[Stored data entries]

--------------------------------

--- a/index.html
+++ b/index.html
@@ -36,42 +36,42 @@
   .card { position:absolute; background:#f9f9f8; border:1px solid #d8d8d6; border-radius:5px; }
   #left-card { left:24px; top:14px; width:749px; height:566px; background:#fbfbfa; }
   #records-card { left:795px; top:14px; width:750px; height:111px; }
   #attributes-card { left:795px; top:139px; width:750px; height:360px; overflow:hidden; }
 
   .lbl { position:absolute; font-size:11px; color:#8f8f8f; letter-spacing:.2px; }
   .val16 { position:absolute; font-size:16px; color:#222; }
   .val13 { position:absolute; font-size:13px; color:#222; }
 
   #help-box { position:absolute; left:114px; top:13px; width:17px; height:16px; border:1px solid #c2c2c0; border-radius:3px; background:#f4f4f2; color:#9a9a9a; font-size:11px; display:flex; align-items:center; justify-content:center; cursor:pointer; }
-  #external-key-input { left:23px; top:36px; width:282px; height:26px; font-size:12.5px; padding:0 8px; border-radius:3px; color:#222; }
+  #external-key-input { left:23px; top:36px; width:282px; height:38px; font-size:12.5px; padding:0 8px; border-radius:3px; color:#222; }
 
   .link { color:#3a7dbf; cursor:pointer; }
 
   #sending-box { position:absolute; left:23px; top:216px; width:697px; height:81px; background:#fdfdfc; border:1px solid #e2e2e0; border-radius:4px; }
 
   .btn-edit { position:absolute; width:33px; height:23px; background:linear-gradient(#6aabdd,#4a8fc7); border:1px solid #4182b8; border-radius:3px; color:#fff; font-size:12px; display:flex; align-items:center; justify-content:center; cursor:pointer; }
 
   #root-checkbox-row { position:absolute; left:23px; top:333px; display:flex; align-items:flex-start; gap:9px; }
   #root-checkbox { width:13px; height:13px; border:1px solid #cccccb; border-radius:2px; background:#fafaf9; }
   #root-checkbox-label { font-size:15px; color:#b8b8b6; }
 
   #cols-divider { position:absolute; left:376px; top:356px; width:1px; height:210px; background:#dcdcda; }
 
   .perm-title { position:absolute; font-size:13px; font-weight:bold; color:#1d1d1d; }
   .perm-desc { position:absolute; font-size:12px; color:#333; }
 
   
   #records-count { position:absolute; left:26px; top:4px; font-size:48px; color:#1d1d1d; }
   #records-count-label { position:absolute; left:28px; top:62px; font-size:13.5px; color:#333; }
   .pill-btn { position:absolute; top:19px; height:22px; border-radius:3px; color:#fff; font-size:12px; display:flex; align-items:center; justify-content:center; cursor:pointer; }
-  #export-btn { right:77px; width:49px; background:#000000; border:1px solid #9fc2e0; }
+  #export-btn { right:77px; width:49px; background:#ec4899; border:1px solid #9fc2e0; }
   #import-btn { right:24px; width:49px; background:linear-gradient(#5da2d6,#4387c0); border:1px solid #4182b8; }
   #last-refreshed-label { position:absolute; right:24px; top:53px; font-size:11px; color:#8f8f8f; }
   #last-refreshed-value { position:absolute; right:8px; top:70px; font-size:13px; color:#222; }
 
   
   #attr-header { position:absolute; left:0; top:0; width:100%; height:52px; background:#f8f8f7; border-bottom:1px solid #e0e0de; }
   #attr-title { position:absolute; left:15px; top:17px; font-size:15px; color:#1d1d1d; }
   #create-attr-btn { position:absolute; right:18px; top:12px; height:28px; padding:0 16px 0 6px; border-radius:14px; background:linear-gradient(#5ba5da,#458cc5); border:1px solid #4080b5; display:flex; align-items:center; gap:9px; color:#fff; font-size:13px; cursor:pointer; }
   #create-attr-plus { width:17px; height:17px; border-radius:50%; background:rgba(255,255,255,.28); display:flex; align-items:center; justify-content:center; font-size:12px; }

--------------------------------

Work task: Please write out all the data above, exactly as it reads.

Exercise output:
--- a/index.html
+++ b/index.html
@@ -36,42 +36,42 @@
   .card { position:absolute; background:#f9f9f8; border:1px solid #d8d8d6; border-radius:5px; }
   #left-card { left:24px; top:14px; width:749px; height:566px; background:#fbfbfa; }
   #records-card { left:795px; top:14px; width:750px; height:111px; }
   #attributes-card { left:795px; top:139px; width:750px; height:360px; overflow:hidden; }
 
   .lbl { position:absolute; font-size:11px; color:#8f8f8f; letter-spacing:.2px; }
   .val16 { position:absolute; font-size:16px; color:#222; }
   .val13 { position:absolute; font-size:13px; color:#222; }
 
   #help-box { position:absolute; left:114px; top:13px; width:17px; height:16px; border:1px solid #c2c2c0; border-radius:3px; background:#f4f4f2; color:#9a9a9a; font-size:11px; display:flex; align-items:center; justify-content:center; cursor:pointer; }
-  #external-key-input { left:23px; top:36px; width:282px; height:26px; font-size:12.5px; padding:0 8px; border-radius:3px; color:#222; }
+  #external-key-input { left:23px; top:36px; width:282px; height:38px; font-size:12.5px; padding:0 8px; border-radius:3px; color:#222; }
 
   .link { color:#3a7dbf; cursor:pointer; }
 
   #sending-box { position:absolute; left:23px; top:216px; width:697px; height:81px; background:#fdfdfc; border:1px solid #e2e2e0; border-radius:4px; }
 
   .btn-edit { position:absolute; width:33px; height:23px; background:linear-gradient(#6aabdd,#4a8fc7); border:1px solid #4182b8; border-radius:3px; color:#fff; font-size:12px; display:flex; align-items:center; justify-content:center; cursor:pointer; }
 
   #root-checkbox-row { position:absolute; left:23px; top:333px; display:flex; align-items:flex-start; gap:9px; }
   #root-checkbox { width:13px; height:13px; border:1px solid #cccccb; border-radius:2px; background:#fafaf9; }
   #root-checkbox-label { font-size:15px; color:#b8b8b6; }
 
   #cols-divider { position:absolute; left:376px; top:356px; width:1px; height:210px; background:#dcdcda; }
 
   .perm-title { position:absolute; font-size:13px; font-weight:bold; color:#1d1d1d; }
   .perm-desc { position:absolute; font-size:12px; color:#333; }
 
   
   #records-count { position:absolute; left:26px; top:4px; font-size:48px; color:#1d1d1d; }
   #records-count-label { position:absolute; left:28px; top:62px; font-size:13.5px; color:#333; }
   .pill-btn { position:absolute; top:19px; height:22px; border-radius:3px; color:#fff; font-size:12px; display:flex; align-items:center; justify-content:center; cursor:pointer; }
-  #export-btn { right:77px; width:49px; background:#000000; border:1px solid #9fc2e0; }
+  #export-btn { right:77px; width:49px; background:#ec4899; border:1px solid #9fc2e0; }
   #import-btn { right:24px; width:49px; background:linear-gradient(#5da2d6,#4387c0); border:1px solid #4182b8; }
   #last-refreshed-label { position:absolute; right:24px; top:53px; font-size:11px; color:#8f8f8f; }
   #last-refreshed-value { position:absolute; right:8px; top:70px; font-size:13px; color:#222; }
 
   
   #attr-header { position:absolute; left:0; top:0; width:100%; height:52px; background:#f8f8f7; border-bottom:1px solid #e0e0de; }
   #attr-title { position:absolute; left:15px; top:17px; font-size:15px; color:#1d1d1d; }
   #create-attr-btn { position:absolute; right:18px; top:12px; height:28px; padding:0 16px 0 6px; border-radius:14px; background:linear-gradient(#5ba5da,#458cc5); border:1px solid #4080b5; display:flex; align-items:center; gap:9px; color:#fff; font-size:13px; cursor:pointer; }
   #create-attr-plus { width:17px; height:17px; border-radius:50%; background:rgba(255,255,255,.28); display:flex; align-items:center; justify-content:center; font-size:12px; }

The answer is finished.